Last Friday evening I collapsed in my bathroom as I was about to take a shower.
Just like that: I twisted slightly to one side and fell straight down like one of those controlled demolitions, leaving me housebound for over a week. The problem seems to be a slipped disc in my back that is pressing on the nerves running down my left leg. If I sit for too long my leg weakens and I am unable to get up without assistance, or a great deal of pain.
Having now spent the majority of the week lying in bed quaffing painkillers whilst flicking through issues of Lonely Planet, India, I’m suffering from chronic Wanderlust like never before!

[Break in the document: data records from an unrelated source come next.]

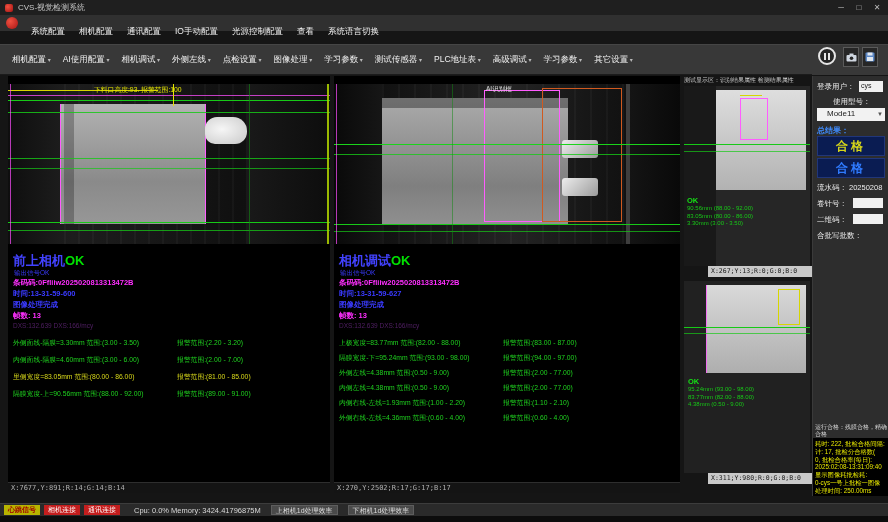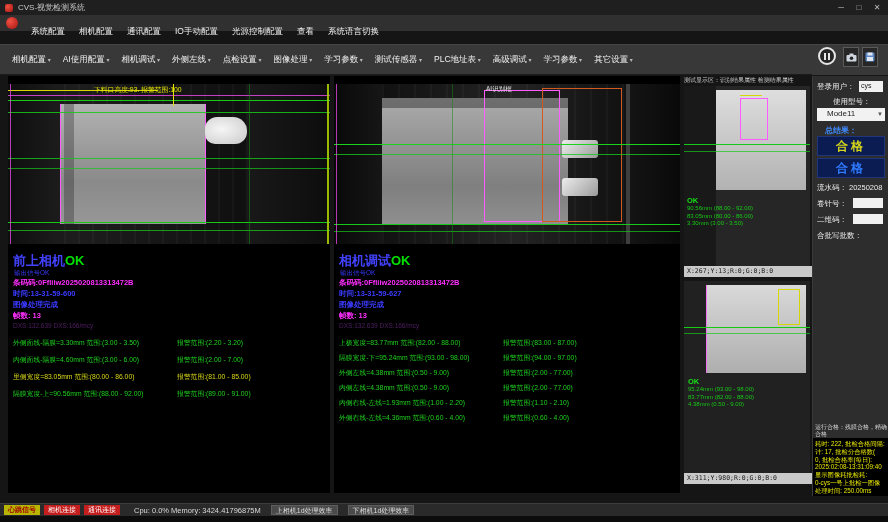--- a/index.html
+++ b/index.html
@@ -53,21 +53,21 @@
   .meas { position:absolute; left:5px; top:262px; right:2px; }
   .meas-row { position:relative; height:17px; }
   .meas.compact .meas-row { height:15px; }
   .m-text { position:absolute; left:0; top:0; width:160px; font-size:6.8px; color:#1fd41f; white-space:nowrap; overflow:hidden; }
   .m-alarm { position:absolute; left:164px; top:0; font-size:6.8px; color:#1fd41f; white-space:nowrap; }
 
   .coords-strip { position:absolute; left:0; bottom:0; width:100%; height:11px; background:#141414; border-top:1px solid #2e2e2e; color:#b0b0b0; font-size:7px; font-family:"DejaVu Sans Mono",monospace; line-height:10px; padding-left:3px; white-space:nowrap; }
 
   
   .preview { position:absolute; left:684px; width:126px; overflow:hidden; }
-  .pv-strip { position:absolute; left:684px; width:132px; height:11px; background:#c9c9c9; color:#1a1a1a; font-size:6.5px; font-family:"DejaVu Sans Mono",monospace; line-height:11px; padding-left:3px; white-space:nowrap; }
+  .pv-strip { position:absolute; left:708px; width:132px; height:11px; background:#c9c9c9; color:#1a1a1a; font-size:6.5px; font-family:"DejaVu Sans Mono",monospace; line-height:11px; padding-left:3px; white-space:nowrap; }
   .pv-ok { font-size:7.5px; font-weight:bold; color:#15e015; line-height:9px; }
   .pv-line { font-size:6px; color:#17c917; line-height:7.5px; white-space:nowrap; }
   .pv-textblock { position:absolute; }
 
   
   .sidebar { position:absolute; left:812px; top:76px; width:76px; height:420px; background:#2d2d2d; border-left:1px solid #3a3a3a; }
   .sb-label { position:absolute; font-size:7.5px; color:#ececec; white-space:nowrap; }
   .sb-value-box { position:absolute; background:#f0f0f0; color:#222; font-size:7px; line-height:10px; padding:0 2px; }
   .sb-select { position:absolute; left:4px; width:68px; height:13px; background:#f2f2f2; color:#222; font-size:8px; line-height:12px; padding-left:10px; }
   .sb-select .arrow { position:absolute; right:2px; top:0; font-size:6px; color:#555; line-height:12px; }
@@ -199,20 +199,21 @@
         <div class="meas-row">
           <span class="m-text" style="color: rgb(216, 216, 26);">里侧宽度=83.05mm 范围:(80.00 - 86.00)</span>
           <span class="m-alarm" style="color: rgb(216, 216, 26);">报警范围:(81.00 - 85.00)</span>
         </div>
 
         <div class="meas-row">
           <span class="m-text" style="color: rgb(31, 212, 31);">隔膜宽度-上=90.56mm 范围:(88.00 - 92.00)</span>
           <span class="m-alarm" style="color: rgb(31, 212, 31);">报警范围:(89.00 - 91.00)</span>
         </div>
       </div>
+    <div class="coords-strip">X:7677,Y:891;R:14;G:14;B:14</div>
   </div>
 
   <div class="view" style="left:334px;top:76px;width:346px;height:417px">
     <div class="vimg" style="width:346px;height:160px;background:linear-gradient(90deg,#0b0b0b,#191919 30%,#232323 52%,#141414 78%,#0b0b0b)">
       <div class="sh" style="left:0;top:0;width:346px;height:160px;background:repeating-linear-gradient(90deg,rgba(255,255,255,0.03) 0 2px,transparent 2px 16px)"></div>
       <div class="sh" style="left:0;top:0;width:48px;height:160px;background:linear-gradient(90deg,#090909,#161616)"></div>
       <div class="sh" style="left:48px;top:14px;width:186px;height:126px;background:linear-gradient(180deg,#ababab,#7f7f7f 70%,#8f8f8f)"></div>
       <div class="sh" style="left:48px;top:14px;width:186px;height:10px;background:rgba(0,0,0,0.35)"></div>
       <div class="sh" style="left:292px;top:0;width:4px;height:160px;background:#3e3e3e"></div>
       <div class="sh" style="left:296px;top:0;width:50px;height:160px;background:linear-gradient(90deg,#141414,#090909)"></div>
@@ -262,20 +263,21 @@
         <div class="meas-row">
           <span class="m-text" style="color: rgb(31, 212, 31);">内侧右线-左线=1.93mm 范围:(1.00 - 2.20)</span>
           <span class="m-alarm" style="color: rgb(31, 212, 31);">报警范围:(1.10 - 2.10)</span>
         </div>
 
         <div class="meas-row">
           <span class="m-text" style="color: rgb(31, 212, 31);">外侧右线-左线=4.36mm 范围:(0.60 - 4.00)</span>
           <span class="m-alarm" style="color: rgb(31, 212, 31);">报警范围:(0.60 - 4.00)</span>
         </div>
       </div>
+    <div class="coords-strip">X:270,Y:2502;R:17;G:17;B:17</div>
   </div>
 
   <div class="preview" style="top:86px;height:180px;background:#262626">
     <div class="sh" style="left:0;top:0;width:32px;height:180px;background:#191919"></div>
     <div class="sh" style="left:32px;top:4px;width:90px;height:100px;background:linear-gradient(180deg,#dedede,#b2b2b2)"></div>
     <div class="sh" style="left:56px;top:12px;width:28px;height:42px;border:1px solid #ff5cff"></div>
     <div class="sh" style="left:56px;top:9px;width:22px;height:1px;background:#d6d600"></div>
     <div class="sh" style="left:0;top:58px;width:126px;height:1px;background:#17c917"></div>
     <div class="sh" style="left:0;top:65px;width:126px;height:1px;background:#17c917;opacity:.7"></div>
     <div class="pv-textblock" style="left:3px;top:110px">
@@ -309,21 +311,21 @@
   <div class="pv-strip" style="top:473px">X:311;Y:980;R:0;G:0;B:0</div>
 
   <div class="sidebar">
     <div class="sb-label" style="left:4px;top:6px">登录用户：</div>
     <div class="sb-value-box" style="left:46px;top:5px;width:24px;height:11px">cys</div>
     <div class="sb-label" style="left:20px;top:21px">使用型号：</div>
     <div class="sb-select" style="top:32px">
       <span>Mode11</span>
       <span class="arrow">▼</span>
     </div>
-    <div class="result-label" style="left:12px;top:49px">总结果：</div>
+    <div class="result-label" style="left:4px;top:49px">总结果：</div>
     <div class="result-box rb1" style="top:60px">合格</div>
     <div class="result-box rb2" style="top:82px">合格</div>
     <div class="sb-label" style="left:4px;top:107px">流水码：</div>
     <div class="sb-label" style="left:36px;top:107px">20250208</div>
     <div class="sb-label" style="left:4px;top:123px">卷针号：</div>
     <div class="sb-value-box" style="left:40px;top:122px;width:30px;height:10px"></div>
     <div class="sb-label" style="left:4px;top:139px">二维码：</div>
     <div class="sb-value-box" style="left:40px;top:138px;width:30px;height:10px"></div>
     <div class="sb-label" style="left:4px;top:155px">合批写批数：</div>
     <div class="stats-header">运行合格：残膜合格，精确合格</div>

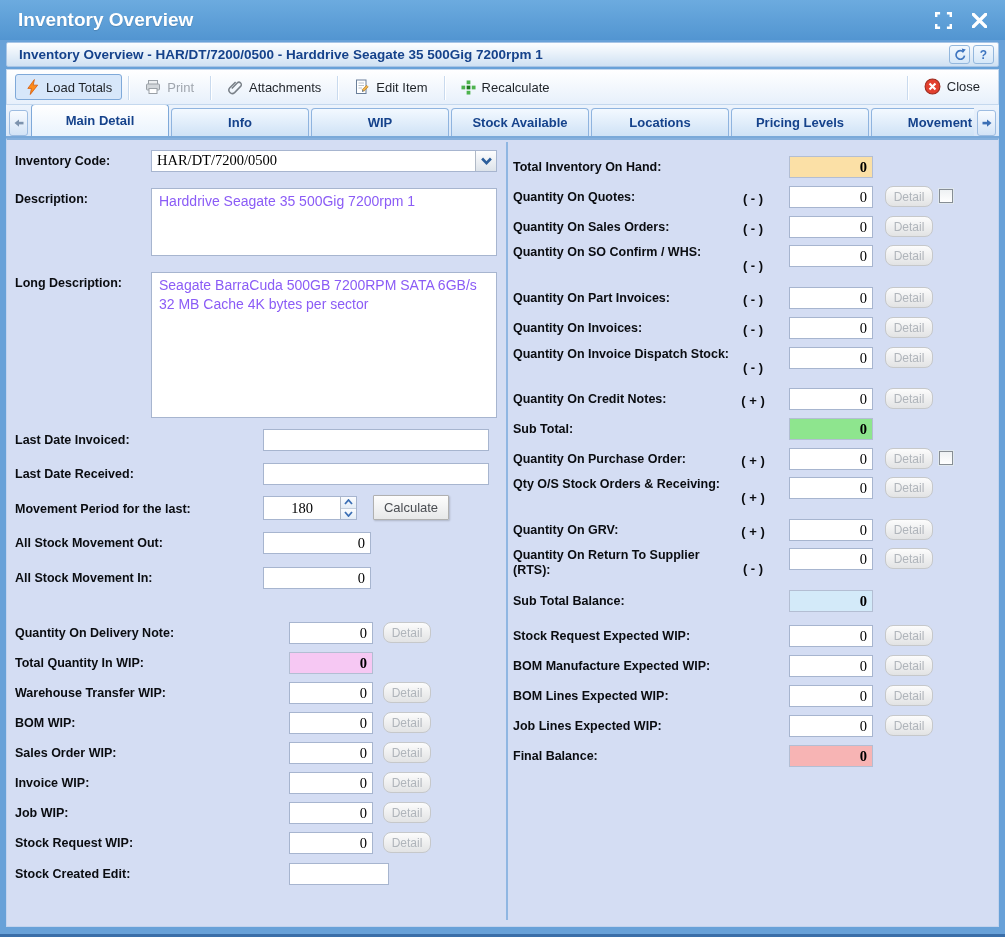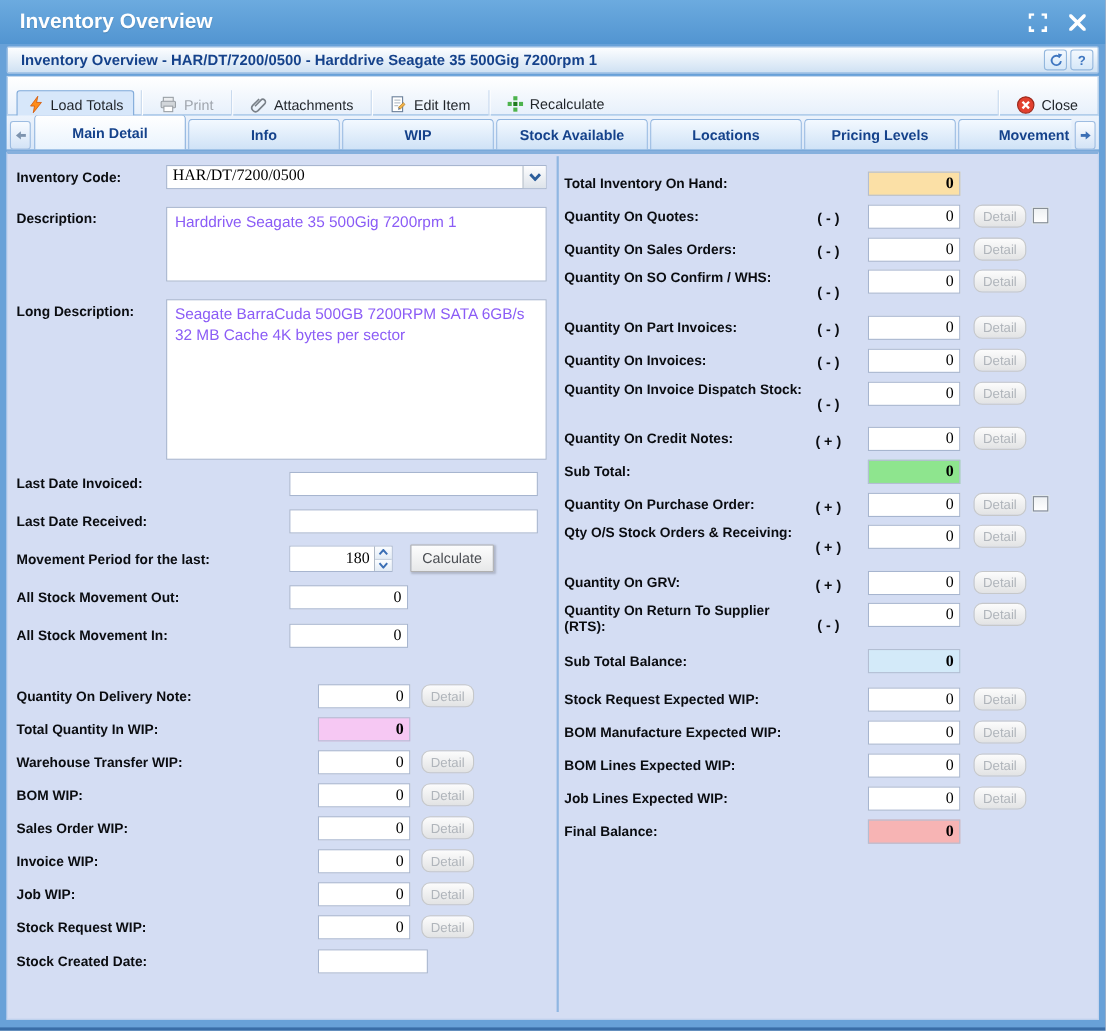--- a/index.html
+++ b/index.html
@@ -22,21 +22,21 @@
           display:flex;align-items:center;padding:0 4px 0 12px;}
   .header .htitle{font-size:13.5px;font-weight:bold;color:#15428b;}
   .hbtns{margin-left:auto;display:flex;gap:3px;}
   .hbtn{width:21px;height:19px;border:1px solid #93b7dd;border-radius:3px;
         background:linear-gradient(#f4f9fe,#d5e7f8);display:flex;align-items:center;justify-content:center;
         font-size:12px;font-weight:bold;color:#3f76c0;cursor:pointer;padding:0;}
 
   
   .toolbar{position:absolute;left:6px;right:6px;top:69px;height:36px;
            background:linear-gradient(#ffffff,#e7f0fb);border:1px solid #c4d8ee;
-           display:flex;align-items:flex-start;padding:12px 8px;}
+           display:flex;align-items:flex-end;padding:4px 8px;}
   .tbtn{display:inline-flex;align-items:center;gap:6px;padding:4px 9px;font-size:13px;color:#1f2328;
         background:transparent;border:1px solid transparent;border-radius:3px;cursor:pointer;
         font-family:"Liberation Sans",sans-serif;}
   .tbtn.active{background:#d7e7fa;border-color:#7fa9d9;}
   .tbtn.disabled{color:#a0a6ae;cursor:default;}
   .tsep{width:1px;height:24px;background:#c9daee;margin:0 6px;box-shadow:1px 0 0 #fff;}
   .tspacer{flex:1;}
 
   
   .tabstrip{position:absolute;left:6px;right:6px;top:105px;height:33px;
@@ -96,21 +96,21 @@
   .combo-btn{width:21px;border-left:1px solid #b0b9c6;background:linear-gradient(#fdfdfe,#dde3ea);
              display:flex;align-items:center;justify-content:center;}
 
   .ta{position:absolute;left:144px;border:1px solid #a7b5cf;background:#fff;
       font-family:"Liberation Sans",sans-serif;font-size:14px;color:#8b5cf6;
       padding:3px 7px;line-height:19px;overflow:hidden;}
 
   .spinner{position:absolute;left:256px;top:0;width:94px;height:24px;border:1px solid #a7b5cf;
            background:#fff;display:flex;}
   .spin-val{flex:1;border:none;outline:none;font-family:"Liberation Serif",serif;font-size:14.5px;
-            text-align:right;padding:0 4px;width:60px;}
+            text-align:center;padding:0 4px;width:60px;}
   .spin-btns{width:16px;border-left:1px solid #b0b9c6;display:flex;flex-direction:column;}
   .spin-btns button{flex:1;border:none;background:linear-gradient(#fbfdff,#e3ecf6);padding:0;margin:0;
                     display:flex;align-items:center;justify-content:center;cursor:pointer;}
   .spin-btns button + button{border-top:1px solid #c3cedd;}
 
   .calc-btn{position:absolute;left:366px;top:-1px;width:76px;height:25px;border:1px solid #b0b0b0;
             border-radius:1px;background:linear-gradient(#fdfdfd,#e7e8e9);color:#4a4d52;font-size:13px;
             box-shadow:1px 1px 2px rgba(0,0,0,.18);cursor:pointer;font-family:"Liberation Sans",sans-serif;}
 </style>
 </head>
@@ -334,21 +334,21 @@
       <button class="detail-btn ldetail" disabled="">Detail</button>
     </div>
 
     <div class="lrow" style="top:692px">
       <span class="lbl llbl">Stock Request WIP:</span>
       <input class="tb num wip-input" value="0" style="">
       <button class="detail-btn ldetail" disabled="">Detail</button>
     </div>
 
     <div class="lrow" style="top:723px">
-      <span class="lbl llbl">Stock Created Date:</span>
+      <span class="lbl llbl">Stock Created Edit:</span>
       <input class="tb created-input" value="" style="">
     </div>
 
     <div class="rrow" style="top:16px">
       <span class="lbl rlbl">Total Inventory On Hand:</span>
       <div class="total rtotal" style="background-color: rgb(251, 224, 166);">0</div>
     </div>
 
     <div class="rrow" style="top:46px">
       <span class="lbl rlbl">Quantity On Quotes:</span>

As I slowly get back to normal, this week—more than any other—has been a timely reminder of things that are easy to take for granted:
I am lucky
I hear a number of travel bloggers react indignantly when people comment on how lucky they are to travel all the time and I agree that travelling is a lifestyle choice which takes a tremendous amount of dedication, work, time and effort.
But, good health is not a lifestyle choice.
Amongst my friends and acquaintances I know people suffering with acute back pain, not just for a week but every single day of their lives. I have friends with colitis, cancer, and ME. I have family members with paralysis. For them travel would not just be uncomfortable, it would be practically impossible.
With regular physiotherapy, I expect that my back pain will be gone in a few weeks – hopefully in time for me to enjoy my trip to Sri Lanka at Christmas. This time, I am lucky that it is nothing more serious.
Good health is not a guarantee
We’re all getting older, there’s no stopping that train. I have no idea what challenges aging will bring me: maybe my knees will be the first to cave, or my hips, possibly my back will go again. My asthma could return or I could get any number of new illnesses.
It is time to reassess my lifestyle choices before it’s too late. My back would be stronger if it didn’t have to support those few extra kilos that have crept up on me over the last few years. My kidneys would not have to work so hard if they were not always so dehydrated. My heart might appreciate a bit more exercise once in a while. It has occurred to me that using a backpack when I travel might not be sensible – I couldn’t even lift one right now.
I’m not saying that this epiphany will send me running to the nearest yoga meditation centre, but small choices make big differences. That’s why I ordered a fruit salad instead of cupcakes yesterday, and in a week (when I can put the costume on) I will try to swim daily.
Don’t Wait. Do the things you want to do NOW
I spend hours on my computer researching the next country I want to visit, but I have not yet tried the amazing food at the temple up the road, or visited the beach less than 10 minutes from my apartment. I’m always ‘too tired’ and think ‘next weekend’, ‘when I have more time, or more energy’.
There is a motivational saying that goes along the lines of ‘You’ll never be as young as you are right now’, and at 35 I am already starting to feel my age. My back ailment this week makes me feel double my age. I can hear my body creaking and groaning when I move.
It is not entirely about age, of course, but health deteriorates as you get older. If you want to get things done then you have to do them before your health prevents you from ever doing them.